One of the top projects for aging-in-place functionality is one of the most in-demand trends for remodeling in general. If you live in an older home, you may have walls between primary living spaces like the kitchen, living room, and dining room. Additionally, you may have narrow doorways between these spaces and in bathrooms, closets, laundry rooms, and more.
The best first step is to open your floor plan: minimize walls and try to widen both interior and exterior doorways to 36 inches (most interior doorways are 28, 30, or 32 inches in width). This will make your home much easier to navigate and make your space feel larger and brighter since natural light will filter into your rooms at multiple hours of the day.
If you want to go the extra mile to make your home feel open and to make space to navigate, consider paring down your possessions to the essentials and donating furniture and other items you no longer need and are not particularly attached to.
By remodeling the first floor of your home, you’re choosing to center your primary living space on a single level. This is a great start, but you may also want to minimize steps in other areas of your home, such as entrances and exits, including your front entrance, back door, side door (if applicable), and garage entryway. You may want to install handrails if you prefer not to replace steps with a ramp. This is especially advisable in preparation for the winter season, when stairs may be slick and icy.
One of the easiest changes you can make that greatly impacts your daily comfort is replacing and adding lighting. Consider updating your home with brighter lighting fixtures, additional lighting in closets and pantries, and inside and underneath kitchen cabinets. We recommend LED lights. LEDs use less electricity than standard lights and produce relatively little heat. They can also last up to fifty times longer than other lights: an LED light used eight hours a day should last seventeen years. As a final step, consider your patterns and routines to optimize light switch locations.
There are several modifications you can make to your bathroom to improve its comfort and ease of use. If you have a standard shower and bathtub combination, consider replacing it with a zero-threshold shower so that you don’t have to step over the tub's rim to shower. You may also want to get a hands-free, motion-sensor toilet. Finally, your bathroom is another area where it makes sense to replace and upgrade lighting.

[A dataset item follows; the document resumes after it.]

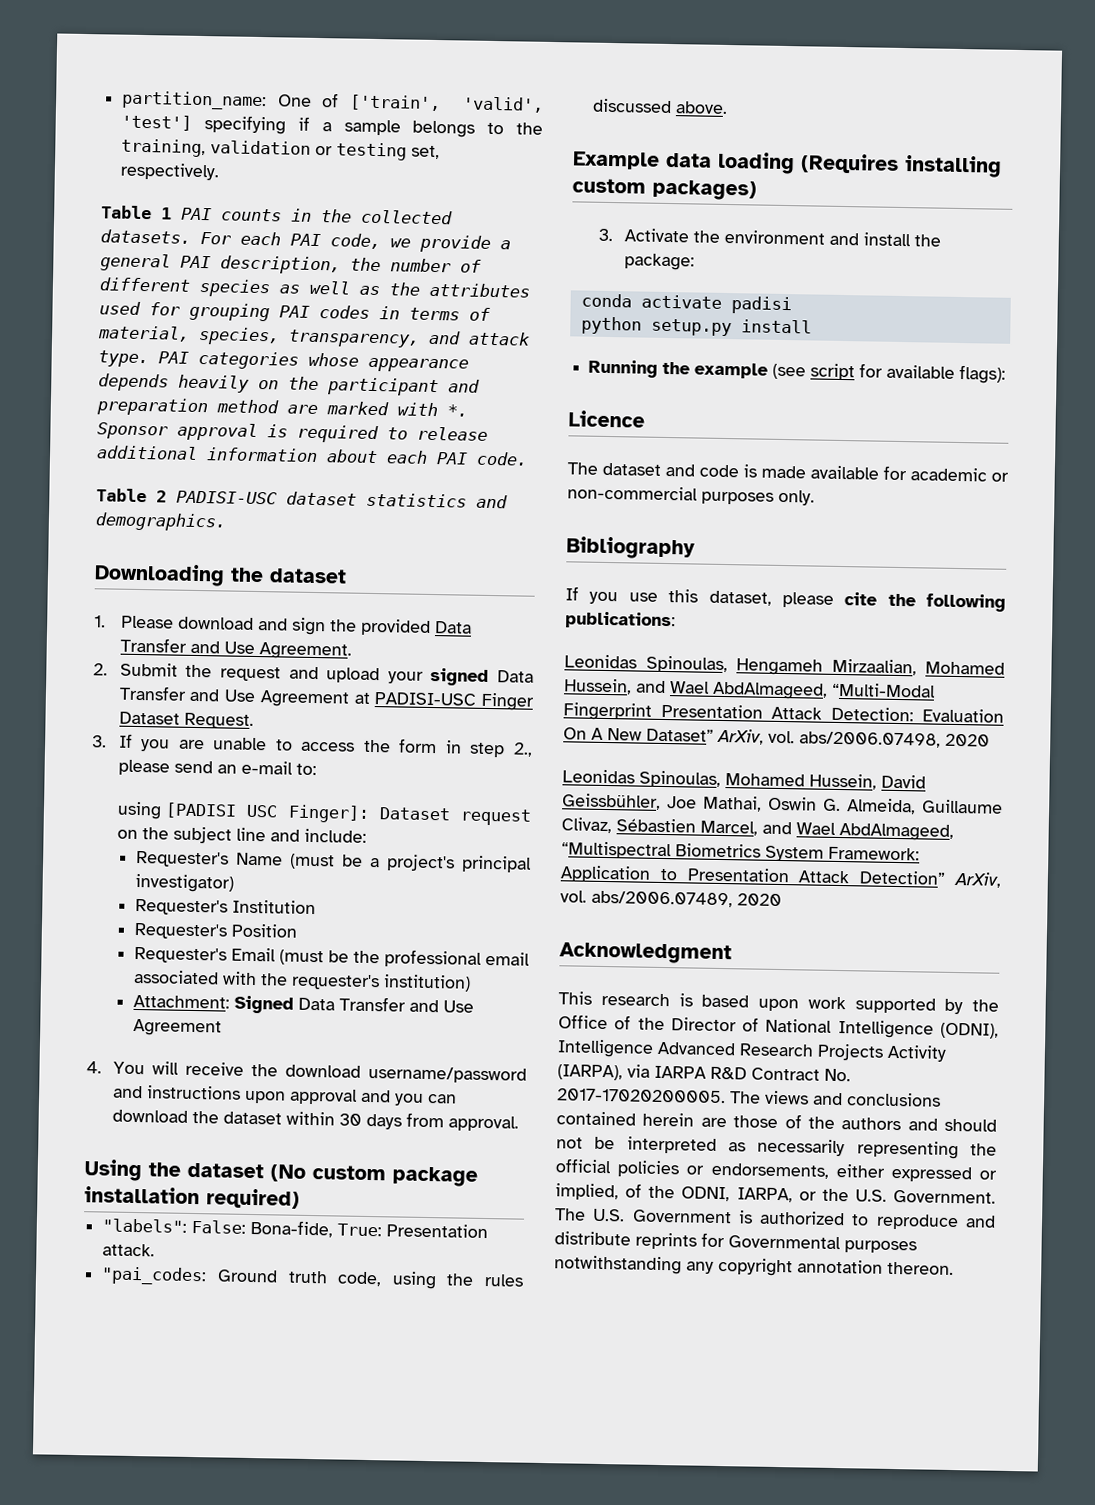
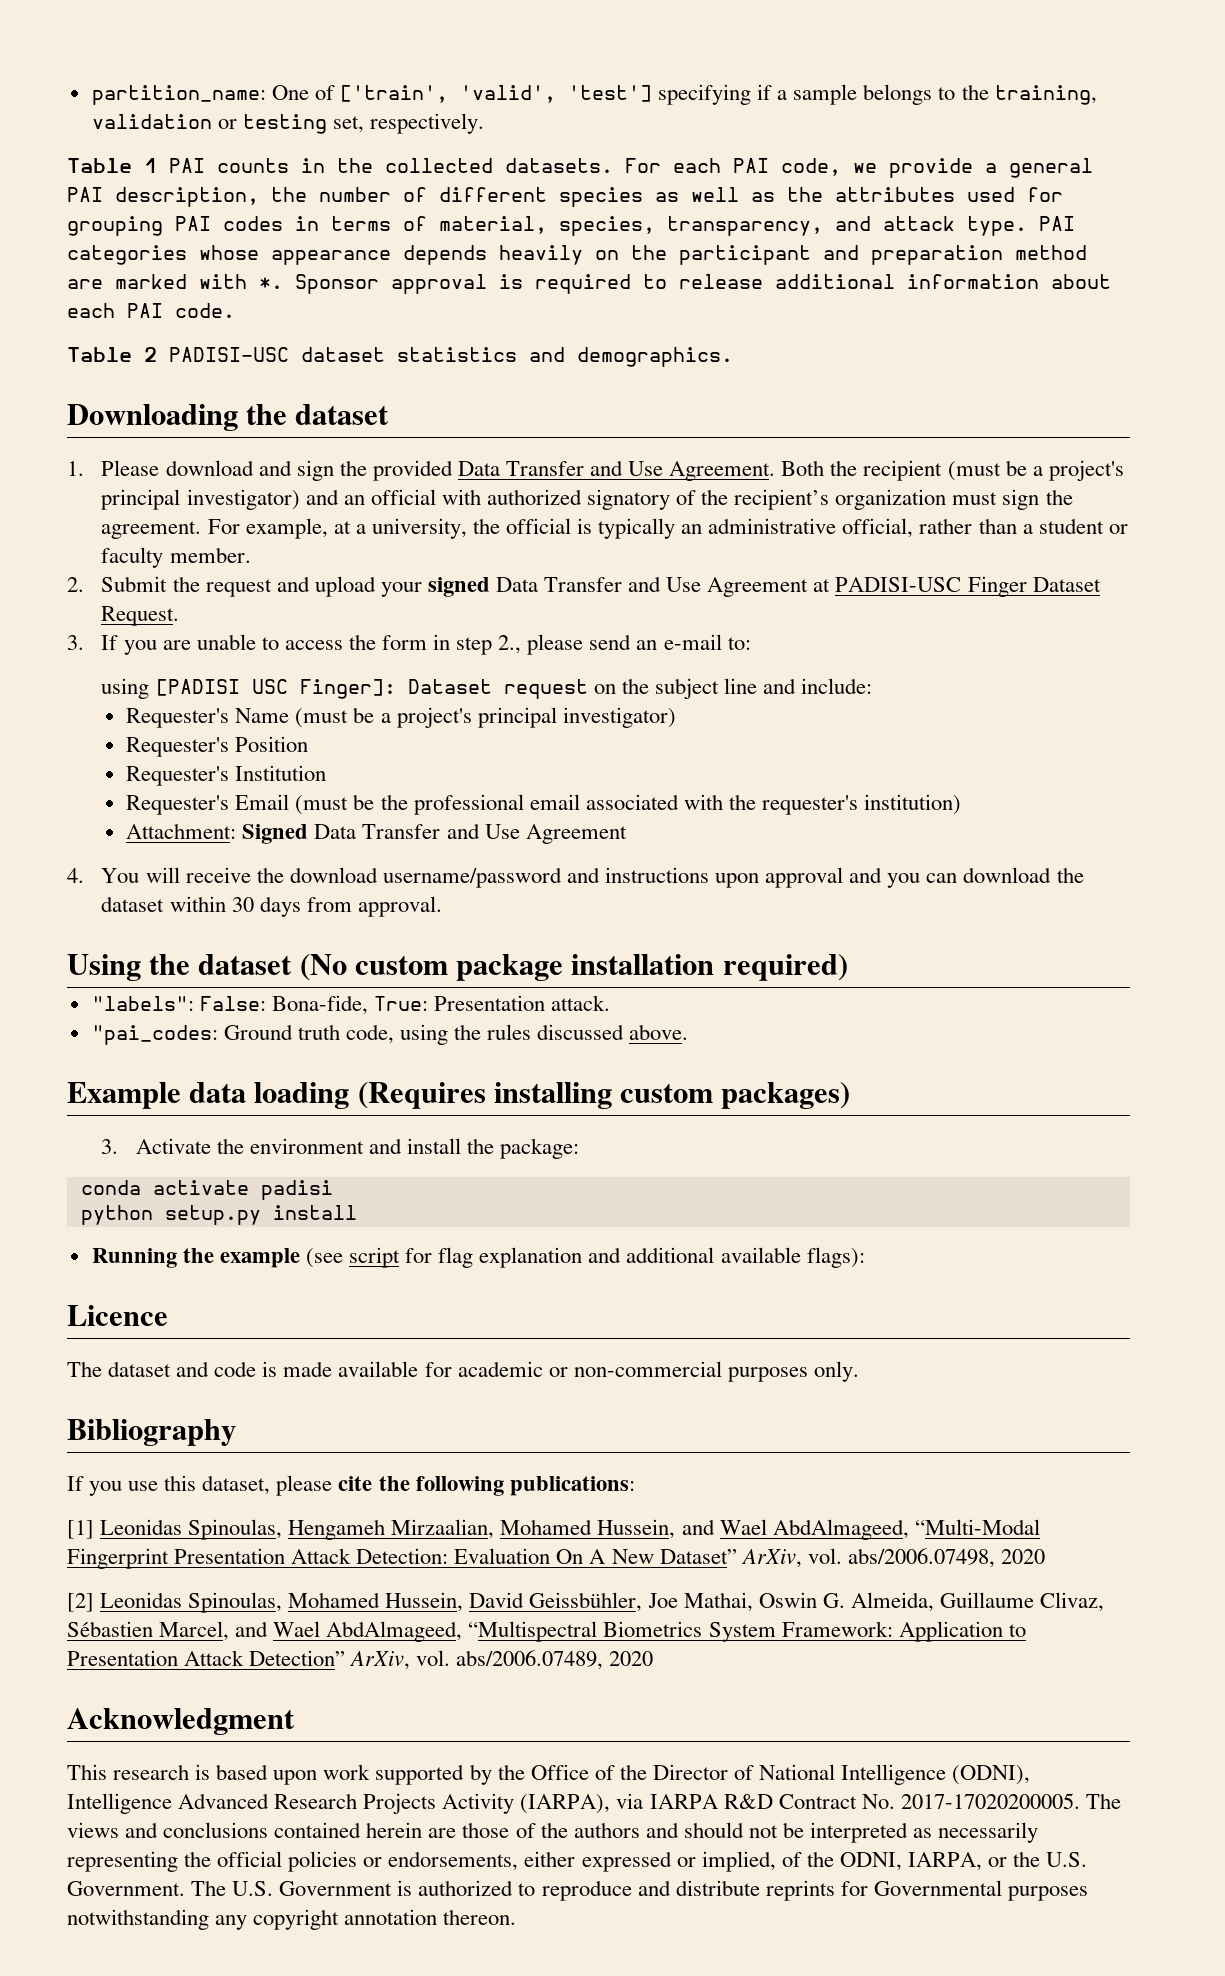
(352, 651) none -> [781,460,1124,481] [101,489,1073,510] [101,518,1128,539] [101,547,251,568] Both the recipient (must be a project's principal investigator) and an official with authorized signatory of the recipient’s organization must sign the agreement. For example, at a university, the official is typically an administrative official, rather than a student or faculty member.
[231,899,316,915] [133,922,298,940] Institution // Requester's Position -> [235,736,309,752] [126,765,327,786] Position // Requester's Institution
(884, 370) none -> [438,1247,715,1268] flag explanation and additional
(676, 620) none -> [67,1520,94,1539] [1]
(990, 740) none -> [67,1593,94,1612] [2]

In addition to locating your master bedroom and bathroom on the first floor, you may want to consider the location of your laundry room. A lot of our clients prefer for their laundry room to be located near their bedroom so that they can easily transfer dirty and clean laundry back and forth. You may also consider installing other laundry room conveniences, like a shelf for folding clean clothes or a fold-down ironing board.
Remodeling your home’s first floor with these and other ideas is a popular investment trend among Chicago-area retirees. As an added bonus, many of these home modifications can enhance the value of your home, so even though you’re remodeling to make it more comfortable for your use, you are also investing in your property.